This species originated in the mountains of Central America. It was most likely cultivated in the highlands of Mexico and Guatemala around 2000 BC. Most varieties have red flowers and multicolored seeds (though some have white flowers and white seeds) and are often grown as ornamental plants. The vine can grow to 3 m or more in length, its pods can get to 25 cm, and its beans about 2.5 cm long.

It differs from the common bean (P. vulgaris) in several respects: the cotyledons stay in the ground during germination, and the plant is a perennial vine with tuberous roots (though it is frequently treated as an annual in colder climates).

The knife-shaped pods are normally green; however, there are rare varieties bred by amateurs that have purple pods. An example of such a purple-podded runner bean is 'Aeron Purple Star'.

Runner beans have also been called "Oregon lima bean", and in Nahuatl ayocotl or in Spanish ayocote.
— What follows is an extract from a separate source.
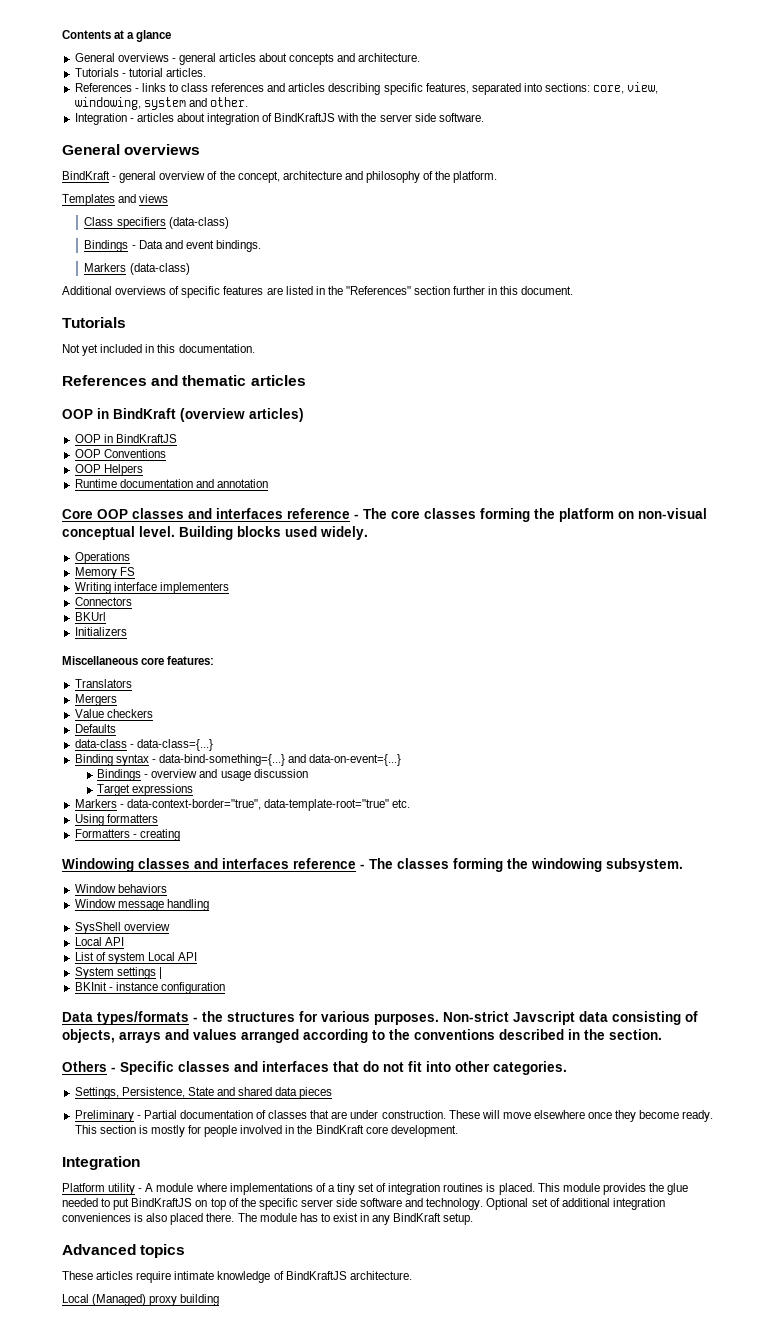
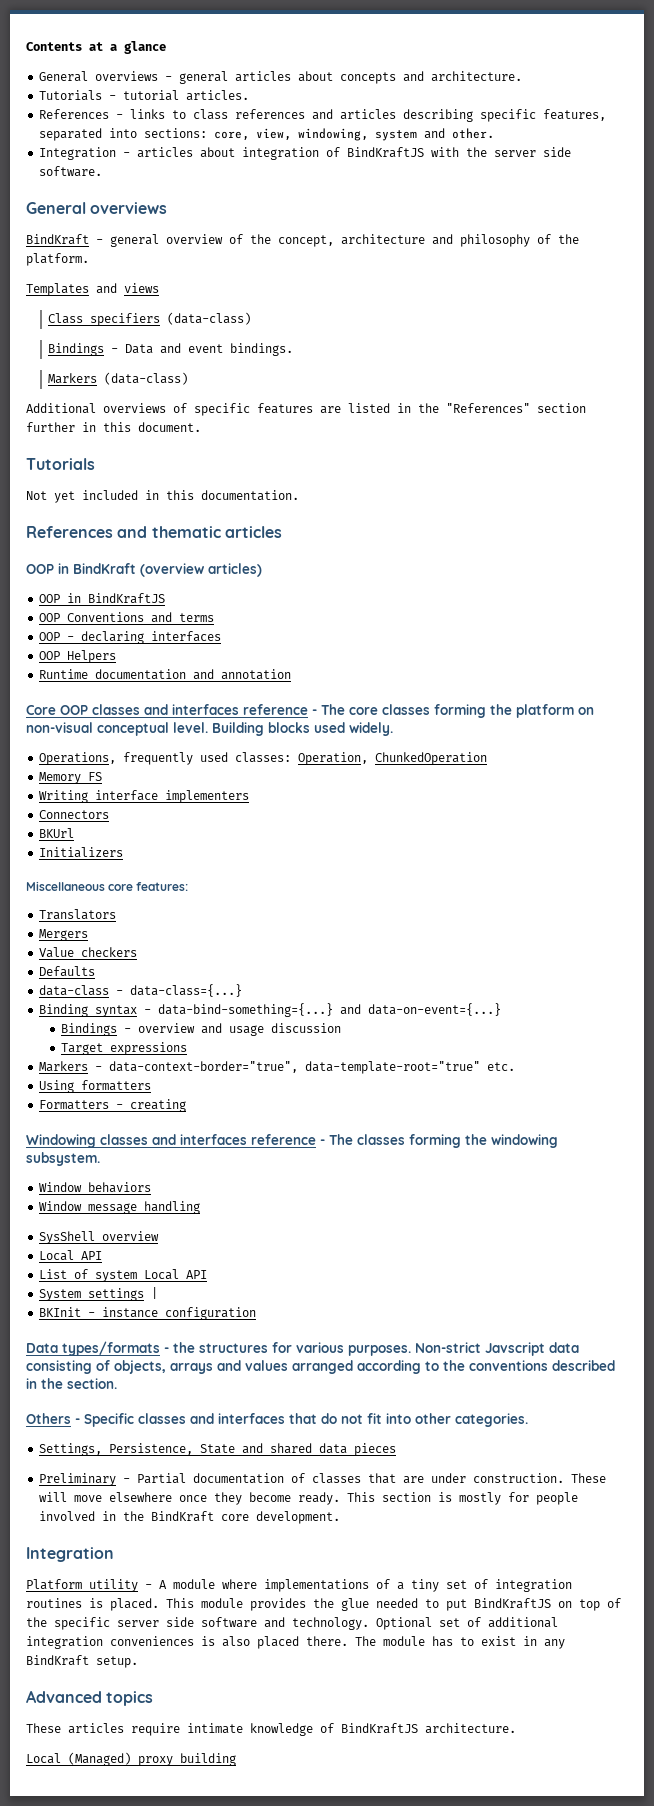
(166, 453) none -> [151,612,215,623] [39,631,222,644] and terms // OOP - declaring interfaces
[74,552,130,564] Operations -> [39,752,488,765] Operations, frequently used classes: Operation, ChunkedOperation

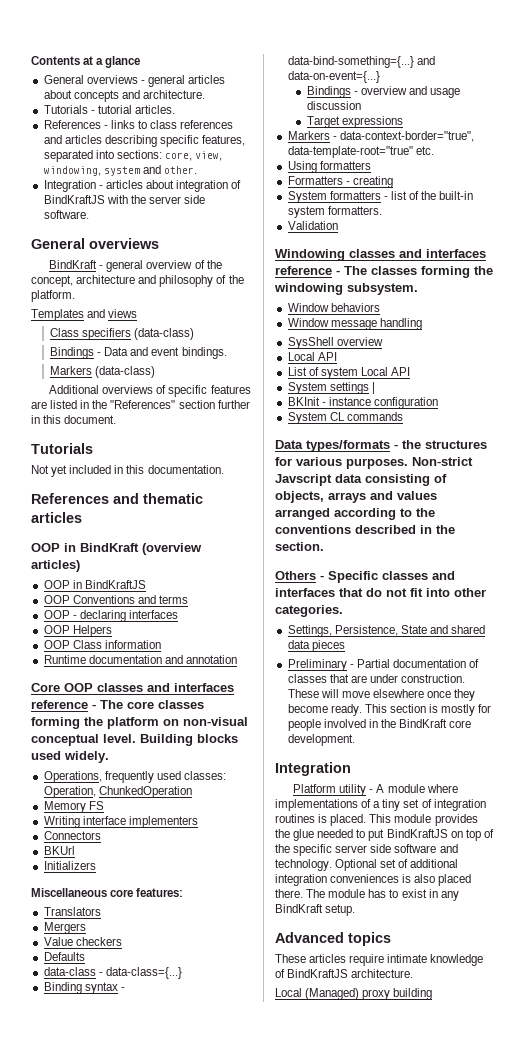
(117, 656) none -> [43,640,161,649] // OOP Class information
(187, 1105) none -> [287,191,474,203] [287,206,382,218] [287,221,338,230] // System formatters - list of the built-in system formatters. // Validation
(257, 1313) none -> [287,412,403,424] // System CL commands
Runner beans, like all beans, contain the toxic protein phytohaemagglutinin and thus should be cooked well before eating.

== Uses ==

Runner beans were grown as food plants in North America and Europe from the 1600s, and also as ornamentals for their attractive flowers. However, they came to be used primarily as a garden ornamental plant in North America, including for temporary screening. The flowers attract hummingbirds, bees and other insects. In the UK and other European countries – where the vegetable is a popular choice for kitchen gardens and allotments – the flowers came to be ignored, or treated as an attractive bonus to cultivating the plant for the beans.

It is a plant visited by honeybees for both pollen and nectar, from which they produce a monofloral honey that is traditionally appreciated in Poland.

The seeds of the plant can be used fresh or as dried beans. The pods are eaten whole while young and not yet fibrous, though they tend to have a rougher surface than the common bean. The starchy roots of this perennial are eaten in Mesoamerica.

The beans are used in many cuisines. It is a popular side vegetable in British cuisine. A variety named 'Judión de la Granja' producing large, white, edible beans is cultivated in San Ildefonso, Spain. It is the basis of a Segovian regional dish also named Judiones de la Granja, in which the beans are mixed with pig's ears, pig's trotters, and chorizo, amongst other ingredients.

In Greece, cultivars of the runner bean with white blossom and white beans are known as fasolia gigantes (φασόλια γίγαντες). They are grown under protective law in the north of Greece within the regions of Kato Nevrokopi, Florina and Kastoria. The beans have an important role in Greek cuisine, appearing in many dishes (such as Gigantes plaki). In English, they are sometimes colloquially referred to as elephant beans. In Austria the coloured versions are cultivated and served as "Käferbohnen" ("beetle-bean"), a dish made of the dry beans with pumpkin seed oil. It is considered a typical dish of regional Austrian cuisine, but dried runner beans are also consumed to a small extent in Germany. In Turkey, runner beans are the main ingredient in bean Pilaki and Piyaz.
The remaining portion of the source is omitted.